CHICAGO – Here's a real caffeine jolt — heart attacks might be a risk for coffee drinkers with a common genetic trait that makes caffeine linger in their bodies, a study suggests.
Research on more than 4,000 people in Costa Rica found that about half had the trait and were considered "slow caffeine metabolizers." The other half had the opposite trait, which caused their bodies to rapidly break down or metabolize caffeine, and coffee-drinking in this group appeared to reduce heart attack risks.
Among slow-metabolizers, those who drank two or more cups of coffee daily were at least 36 percent more likely to have a nonfatal heart attack than those who drank little or no coffee. Even higher risks were found for younger slow metabolizers — those under 50. They were up to four times more likely to have a heart attack than slow metabolizers in their age group who drank little or no coffee.
The findings, though preliminary, might explain why there have been such mixed results in previous studies investigating caffeine's effects on the cardiovascular system, said University of Toronto researcher Ahmed El-Sohemy, a study co-author.
Caffeine is thought to block the effects of a certain chemical that is believed to help protect against tissue damage, he said.
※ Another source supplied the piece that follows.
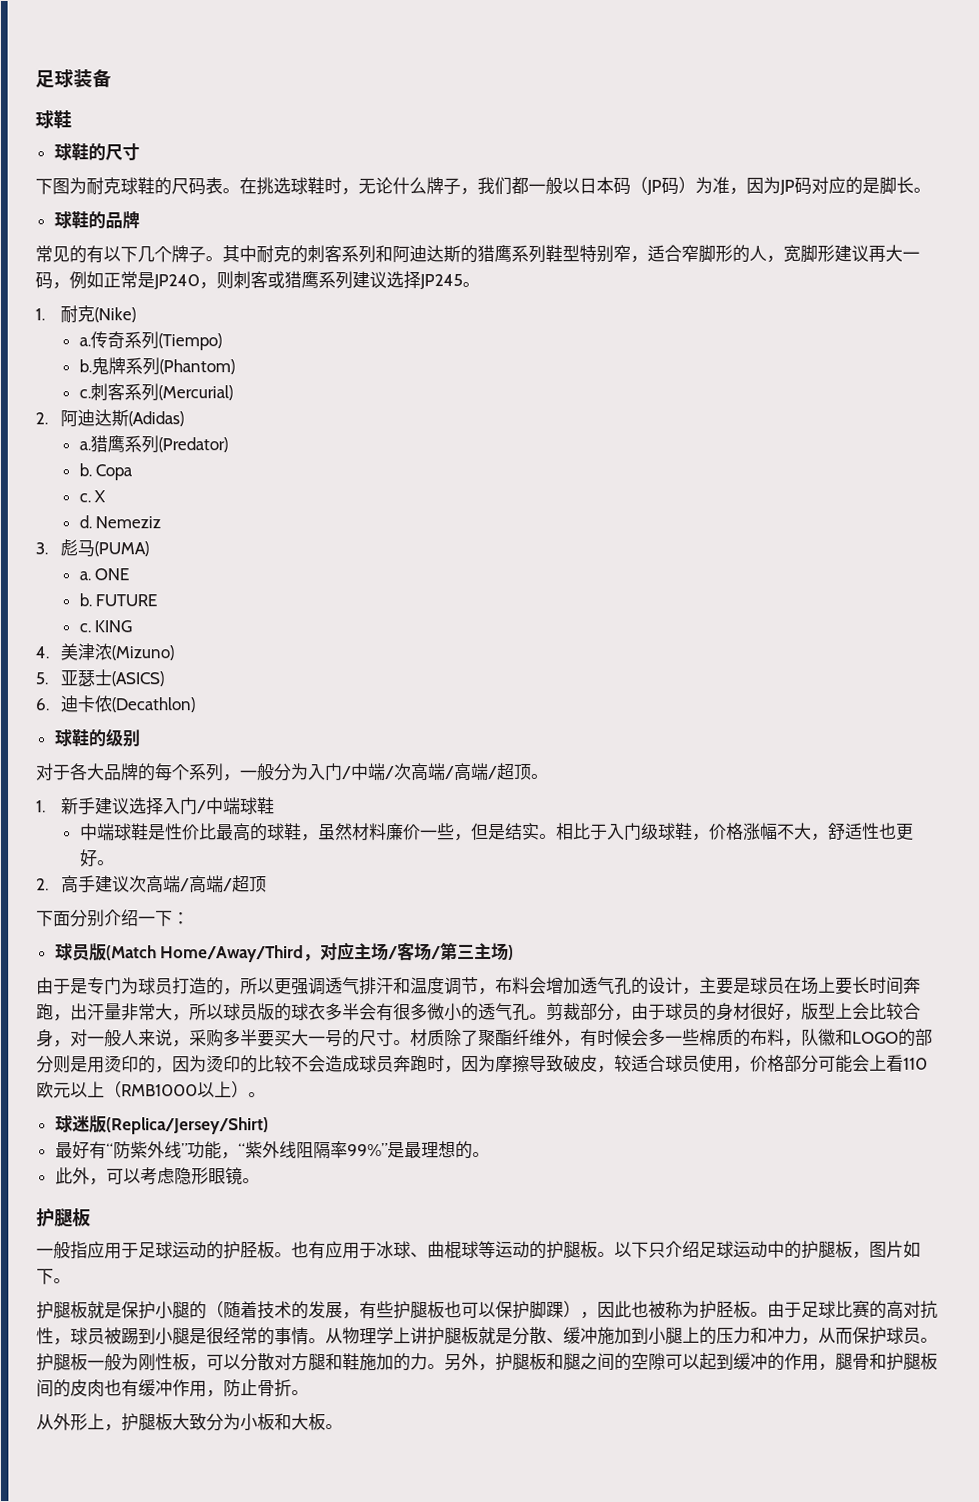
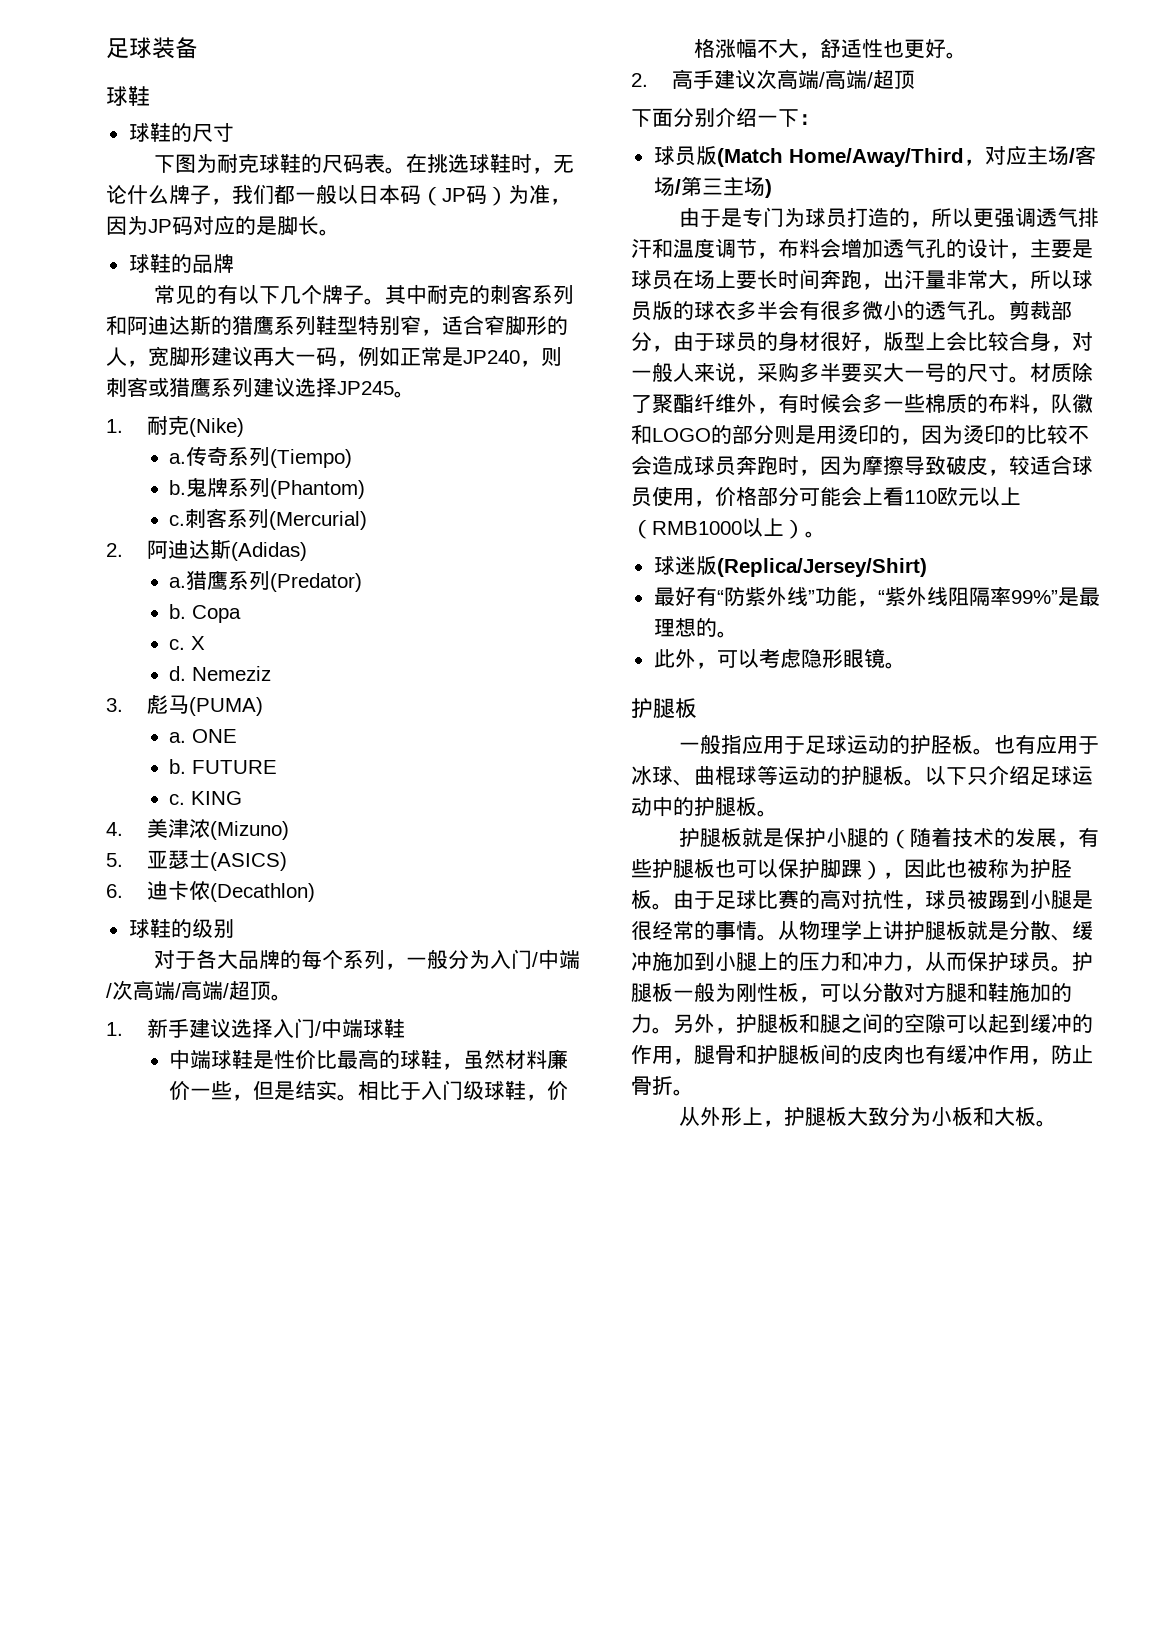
[852,1240,921,1259] [36,1268,54,1285] ，图片如下 -> (757, 806) none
Some previous research has linked coffee-drinking to a higher risk of heart disease, but other studies have suggested the opposite. While there's evidence to suggest caffeine can cause short-term blood pressure increases, a study last year said coffee-drinking didn't appear to cause long-term high blood pressure, at least in women.
The new study "clearly illustrates that one size does not fit all," El-Sohemy said. "Perhaps in the future we'll be making different (dietary) recommendations based on people's genetic makeup."
For now, there's no easy way to know if you're a fast or slow caffeine metabolizer. Staying awake all night if you drink coffee in the afternoon doesn't mean you're a slow metabolizer, and a genetic test that could answer the question is used in research but is not commercially available, El-Sohemy said.
His study, conducted with researchers from Harvard's School of Public Health and the University of Costa Rica, appears in Wednesday's Journal of the American Medical Association.
Participants were 2,014 men and women aged 58 on average who'd had a nonfatal heart attack between 1994 and 2004, plus a control group of 2,014 healthy men and women. Genetic tests of blood samples determined which ones were slow caffeine metabolizers and which were fast metabolizers.
El-Sohemy said the prevalence of both traits is similar in other population groups but that worldwide prevalence varies.
"This data is very provocative and very interesting," said Dr. Roger Blumenthal, a cardiologist at Johns Hopkins Medical School who was not involved in the study.
Still, even if future research confirms the findings, it's likely that caffeine plays a much smaller role in heart attacks than conventional risk factors like high blood pressure, cholesterol and smoking, Blumenthal said.
Dr. Nieca Goldberg, an American Heart Association spokeswoman, said that while the results aren't conclusive, "One good message that we can give people is that life is about moderation."
The study "doesn't say you can't have caffeine," but drinking several cups of coffee daily is probably excessive for some people, she said.
Coffee can trigger heart palpitations in people who are sensitive to caffeine. Those palpitations may not be harmful but they can be frightening, Goldberg said. She noted that caffeine is found in other foods including colas and chocolate.